Breaking and Entering: It's All Good

In case anyone was concerned, I thought I'd let you know that today was {singing it out} AWESOME! As I read my last post, it occurred to me that I was feeling a little sorry for myself, as I am prone to do. Sometimes I just love sympathy, but it's not always good for me. Actually, when it's not deserved, I think it stunts your growth. So the good friends that left me comments gave me the best medicine possible: EMPATHY (rather than sympathy) and friendly good wishes. I went to bed a little worried that I'd made myself look very silly, although it truly was how I was feeling at the time. But worry or not, I got a good night's sleep, with no bumps in the night to scare me. (I have a sinking feeling that just when I'm getting used to having the whole bed all to myself, L will come back, and I'll be cranky because I'm feeling all crowded...I can't win...)

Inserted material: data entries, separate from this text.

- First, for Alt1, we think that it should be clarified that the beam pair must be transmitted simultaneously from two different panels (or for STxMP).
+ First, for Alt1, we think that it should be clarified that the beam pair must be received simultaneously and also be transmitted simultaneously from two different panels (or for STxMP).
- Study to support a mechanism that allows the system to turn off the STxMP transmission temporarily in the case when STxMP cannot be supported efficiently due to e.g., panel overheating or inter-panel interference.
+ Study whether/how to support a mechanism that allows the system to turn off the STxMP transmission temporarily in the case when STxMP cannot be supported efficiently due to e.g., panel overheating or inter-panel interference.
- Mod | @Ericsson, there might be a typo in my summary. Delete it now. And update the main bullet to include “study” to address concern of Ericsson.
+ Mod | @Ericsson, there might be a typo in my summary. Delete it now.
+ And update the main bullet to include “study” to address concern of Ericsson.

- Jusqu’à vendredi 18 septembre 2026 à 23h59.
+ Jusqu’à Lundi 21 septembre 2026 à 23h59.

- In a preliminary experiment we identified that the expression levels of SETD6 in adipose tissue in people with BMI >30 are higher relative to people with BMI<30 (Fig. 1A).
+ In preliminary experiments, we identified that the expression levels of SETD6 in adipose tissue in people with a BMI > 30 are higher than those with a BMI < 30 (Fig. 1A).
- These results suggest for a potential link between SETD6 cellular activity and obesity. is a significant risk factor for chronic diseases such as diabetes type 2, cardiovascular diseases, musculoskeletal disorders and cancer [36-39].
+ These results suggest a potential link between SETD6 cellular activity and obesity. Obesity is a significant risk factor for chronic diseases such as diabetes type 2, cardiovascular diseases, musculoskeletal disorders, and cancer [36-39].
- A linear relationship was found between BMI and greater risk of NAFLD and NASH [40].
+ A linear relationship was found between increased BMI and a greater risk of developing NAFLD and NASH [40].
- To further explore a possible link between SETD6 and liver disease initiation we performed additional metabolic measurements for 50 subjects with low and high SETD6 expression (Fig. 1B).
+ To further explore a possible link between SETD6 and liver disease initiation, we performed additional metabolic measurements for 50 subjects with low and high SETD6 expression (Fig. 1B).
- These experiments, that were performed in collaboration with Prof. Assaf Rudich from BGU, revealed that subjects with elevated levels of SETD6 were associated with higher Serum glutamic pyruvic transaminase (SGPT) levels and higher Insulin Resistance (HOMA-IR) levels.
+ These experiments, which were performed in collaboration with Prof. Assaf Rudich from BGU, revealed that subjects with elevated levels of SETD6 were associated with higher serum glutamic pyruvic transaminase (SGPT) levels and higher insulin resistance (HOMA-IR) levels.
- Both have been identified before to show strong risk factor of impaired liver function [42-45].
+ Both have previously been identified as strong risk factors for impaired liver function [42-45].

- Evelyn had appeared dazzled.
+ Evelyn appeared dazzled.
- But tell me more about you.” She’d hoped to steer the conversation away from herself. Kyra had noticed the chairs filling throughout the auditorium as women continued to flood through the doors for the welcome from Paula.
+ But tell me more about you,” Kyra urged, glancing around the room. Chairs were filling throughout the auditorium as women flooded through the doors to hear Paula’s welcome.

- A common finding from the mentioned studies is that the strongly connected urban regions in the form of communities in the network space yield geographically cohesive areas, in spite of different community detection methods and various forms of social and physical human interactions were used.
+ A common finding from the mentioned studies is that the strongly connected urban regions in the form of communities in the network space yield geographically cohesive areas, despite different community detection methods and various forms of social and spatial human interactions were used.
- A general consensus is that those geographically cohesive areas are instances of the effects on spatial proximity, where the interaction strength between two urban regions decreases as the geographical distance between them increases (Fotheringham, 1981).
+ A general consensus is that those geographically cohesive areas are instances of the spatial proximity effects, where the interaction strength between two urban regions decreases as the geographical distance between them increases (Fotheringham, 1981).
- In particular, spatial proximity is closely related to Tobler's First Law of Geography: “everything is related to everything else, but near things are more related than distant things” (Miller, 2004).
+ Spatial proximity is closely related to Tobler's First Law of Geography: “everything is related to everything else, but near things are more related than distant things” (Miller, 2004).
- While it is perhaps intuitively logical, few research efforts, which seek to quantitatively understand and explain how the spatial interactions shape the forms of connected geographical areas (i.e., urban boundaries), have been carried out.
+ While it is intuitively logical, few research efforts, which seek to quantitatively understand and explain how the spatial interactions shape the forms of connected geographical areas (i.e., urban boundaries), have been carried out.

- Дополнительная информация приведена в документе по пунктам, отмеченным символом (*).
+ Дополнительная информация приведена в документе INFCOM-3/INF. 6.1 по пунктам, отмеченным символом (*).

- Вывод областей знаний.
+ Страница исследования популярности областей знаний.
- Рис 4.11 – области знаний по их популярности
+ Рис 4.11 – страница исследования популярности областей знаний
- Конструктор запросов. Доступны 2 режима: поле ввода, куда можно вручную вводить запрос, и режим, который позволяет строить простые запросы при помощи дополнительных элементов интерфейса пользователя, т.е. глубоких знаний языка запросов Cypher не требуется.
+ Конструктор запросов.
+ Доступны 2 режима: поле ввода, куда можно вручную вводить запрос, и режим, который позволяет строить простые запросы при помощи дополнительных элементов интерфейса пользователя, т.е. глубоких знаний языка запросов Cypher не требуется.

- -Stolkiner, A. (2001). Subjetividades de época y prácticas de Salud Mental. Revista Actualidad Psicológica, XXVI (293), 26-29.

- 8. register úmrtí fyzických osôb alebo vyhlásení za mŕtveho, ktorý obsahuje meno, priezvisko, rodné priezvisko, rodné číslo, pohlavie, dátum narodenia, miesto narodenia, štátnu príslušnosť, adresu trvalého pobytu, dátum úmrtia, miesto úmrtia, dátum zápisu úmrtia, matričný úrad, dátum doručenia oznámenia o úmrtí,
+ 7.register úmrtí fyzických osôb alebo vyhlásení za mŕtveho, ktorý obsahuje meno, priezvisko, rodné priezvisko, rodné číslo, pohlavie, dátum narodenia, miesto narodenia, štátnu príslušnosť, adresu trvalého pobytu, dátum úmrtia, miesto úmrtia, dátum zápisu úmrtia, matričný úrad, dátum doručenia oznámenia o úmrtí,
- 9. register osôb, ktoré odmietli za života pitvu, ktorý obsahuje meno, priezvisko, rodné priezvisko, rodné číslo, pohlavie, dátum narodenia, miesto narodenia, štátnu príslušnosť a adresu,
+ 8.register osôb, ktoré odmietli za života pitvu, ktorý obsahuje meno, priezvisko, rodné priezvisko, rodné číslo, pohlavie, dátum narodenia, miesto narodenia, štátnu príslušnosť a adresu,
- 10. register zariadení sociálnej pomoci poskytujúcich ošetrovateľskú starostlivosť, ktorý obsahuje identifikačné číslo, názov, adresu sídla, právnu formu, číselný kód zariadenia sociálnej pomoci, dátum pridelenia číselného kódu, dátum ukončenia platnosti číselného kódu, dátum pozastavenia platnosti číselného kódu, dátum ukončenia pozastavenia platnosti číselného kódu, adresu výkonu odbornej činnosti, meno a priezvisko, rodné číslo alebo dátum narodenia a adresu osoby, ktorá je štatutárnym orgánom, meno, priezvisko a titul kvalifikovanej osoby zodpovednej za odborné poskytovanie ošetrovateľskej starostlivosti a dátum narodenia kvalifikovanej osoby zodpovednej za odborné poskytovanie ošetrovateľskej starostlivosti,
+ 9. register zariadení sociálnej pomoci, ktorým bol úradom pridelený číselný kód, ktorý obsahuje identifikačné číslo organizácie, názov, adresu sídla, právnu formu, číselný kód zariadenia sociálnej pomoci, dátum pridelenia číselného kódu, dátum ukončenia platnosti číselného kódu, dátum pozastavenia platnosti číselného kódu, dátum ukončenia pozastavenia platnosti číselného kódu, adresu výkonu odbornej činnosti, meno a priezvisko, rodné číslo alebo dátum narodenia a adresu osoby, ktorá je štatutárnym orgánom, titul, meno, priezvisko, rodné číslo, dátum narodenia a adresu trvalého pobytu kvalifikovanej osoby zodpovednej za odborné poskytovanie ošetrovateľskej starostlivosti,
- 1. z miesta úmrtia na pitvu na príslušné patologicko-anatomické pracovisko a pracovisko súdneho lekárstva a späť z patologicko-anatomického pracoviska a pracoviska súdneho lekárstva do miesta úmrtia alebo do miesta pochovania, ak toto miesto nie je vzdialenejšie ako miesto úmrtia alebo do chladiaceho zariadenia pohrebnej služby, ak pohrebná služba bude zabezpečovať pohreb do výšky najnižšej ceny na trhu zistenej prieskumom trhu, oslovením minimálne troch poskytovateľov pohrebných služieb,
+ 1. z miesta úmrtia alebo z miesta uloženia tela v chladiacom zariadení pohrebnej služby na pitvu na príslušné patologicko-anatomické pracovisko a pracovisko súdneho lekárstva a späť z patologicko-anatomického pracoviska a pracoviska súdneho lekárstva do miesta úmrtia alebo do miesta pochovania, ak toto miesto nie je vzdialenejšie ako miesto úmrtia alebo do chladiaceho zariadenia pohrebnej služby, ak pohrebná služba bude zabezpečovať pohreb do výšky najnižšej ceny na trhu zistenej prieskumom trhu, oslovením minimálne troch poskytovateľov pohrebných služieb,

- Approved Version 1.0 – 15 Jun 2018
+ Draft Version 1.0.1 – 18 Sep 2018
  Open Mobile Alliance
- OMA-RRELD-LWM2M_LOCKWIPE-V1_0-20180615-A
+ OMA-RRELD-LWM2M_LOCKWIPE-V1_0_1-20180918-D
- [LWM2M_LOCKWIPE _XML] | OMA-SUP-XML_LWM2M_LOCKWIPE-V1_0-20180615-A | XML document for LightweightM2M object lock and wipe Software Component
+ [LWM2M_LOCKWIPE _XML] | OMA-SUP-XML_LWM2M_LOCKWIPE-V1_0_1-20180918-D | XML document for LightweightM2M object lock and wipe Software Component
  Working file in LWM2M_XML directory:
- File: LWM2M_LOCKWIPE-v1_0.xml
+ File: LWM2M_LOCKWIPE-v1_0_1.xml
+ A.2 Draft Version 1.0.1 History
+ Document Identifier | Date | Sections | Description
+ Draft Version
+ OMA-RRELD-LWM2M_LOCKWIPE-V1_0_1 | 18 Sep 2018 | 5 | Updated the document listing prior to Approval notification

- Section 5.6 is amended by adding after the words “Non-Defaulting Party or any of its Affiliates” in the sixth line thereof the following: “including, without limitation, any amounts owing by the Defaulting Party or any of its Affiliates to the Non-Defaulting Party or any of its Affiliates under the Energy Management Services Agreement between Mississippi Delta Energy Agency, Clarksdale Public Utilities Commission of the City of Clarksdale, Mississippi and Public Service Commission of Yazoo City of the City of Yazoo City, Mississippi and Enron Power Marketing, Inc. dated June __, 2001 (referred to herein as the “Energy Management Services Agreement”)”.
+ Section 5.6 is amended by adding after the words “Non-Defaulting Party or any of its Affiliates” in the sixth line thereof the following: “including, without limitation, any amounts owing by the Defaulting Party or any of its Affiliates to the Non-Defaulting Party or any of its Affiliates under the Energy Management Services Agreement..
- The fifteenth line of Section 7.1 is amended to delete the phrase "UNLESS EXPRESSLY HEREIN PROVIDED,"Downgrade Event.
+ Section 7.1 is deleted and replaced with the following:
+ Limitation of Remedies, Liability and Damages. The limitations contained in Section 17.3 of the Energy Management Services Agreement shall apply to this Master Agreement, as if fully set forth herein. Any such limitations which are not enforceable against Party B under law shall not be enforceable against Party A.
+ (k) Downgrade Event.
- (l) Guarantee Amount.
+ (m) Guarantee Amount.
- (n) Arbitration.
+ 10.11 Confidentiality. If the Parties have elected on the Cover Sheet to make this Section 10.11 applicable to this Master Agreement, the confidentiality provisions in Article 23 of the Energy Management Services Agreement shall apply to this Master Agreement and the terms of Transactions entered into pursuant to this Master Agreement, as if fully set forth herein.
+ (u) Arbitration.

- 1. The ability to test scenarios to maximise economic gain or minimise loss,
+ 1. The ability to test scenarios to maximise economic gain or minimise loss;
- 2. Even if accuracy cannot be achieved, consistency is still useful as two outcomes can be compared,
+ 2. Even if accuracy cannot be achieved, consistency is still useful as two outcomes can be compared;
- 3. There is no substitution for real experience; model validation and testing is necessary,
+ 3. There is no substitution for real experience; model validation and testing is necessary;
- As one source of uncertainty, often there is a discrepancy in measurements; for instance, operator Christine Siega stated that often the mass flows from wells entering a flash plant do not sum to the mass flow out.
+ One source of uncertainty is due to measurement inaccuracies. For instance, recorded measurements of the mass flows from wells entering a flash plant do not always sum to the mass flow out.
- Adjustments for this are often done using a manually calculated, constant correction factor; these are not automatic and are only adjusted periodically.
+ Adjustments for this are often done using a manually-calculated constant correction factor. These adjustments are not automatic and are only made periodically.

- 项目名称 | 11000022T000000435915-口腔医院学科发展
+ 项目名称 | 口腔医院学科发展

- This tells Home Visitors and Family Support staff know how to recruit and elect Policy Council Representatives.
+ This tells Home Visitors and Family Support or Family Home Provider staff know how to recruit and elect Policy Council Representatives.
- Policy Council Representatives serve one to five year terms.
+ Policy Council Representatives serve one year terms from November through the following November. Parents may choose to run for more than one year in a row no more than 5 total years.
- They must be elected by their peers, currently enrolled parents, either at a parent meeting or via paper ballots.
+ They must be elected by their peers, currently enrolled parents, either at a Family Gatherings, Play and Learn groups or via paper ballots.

Today dawned even more gorgeous than yesterday (and Utah folk - I hear the temps rose there too! Yay!!) I got a fabulous haircut, colored the gray with, well... color (even more important), and drove towards home with the top down. I was lovin' life. I made a stop at Home Depot, and wandered up and down trying to decide what I wanted. I decided on cilantro, oregano, and lemon balm. I don't know how you use lemon balm (anyone?) but the leaves smell deliciously lemony and that's enough for me. So voila! My herb garden is growing.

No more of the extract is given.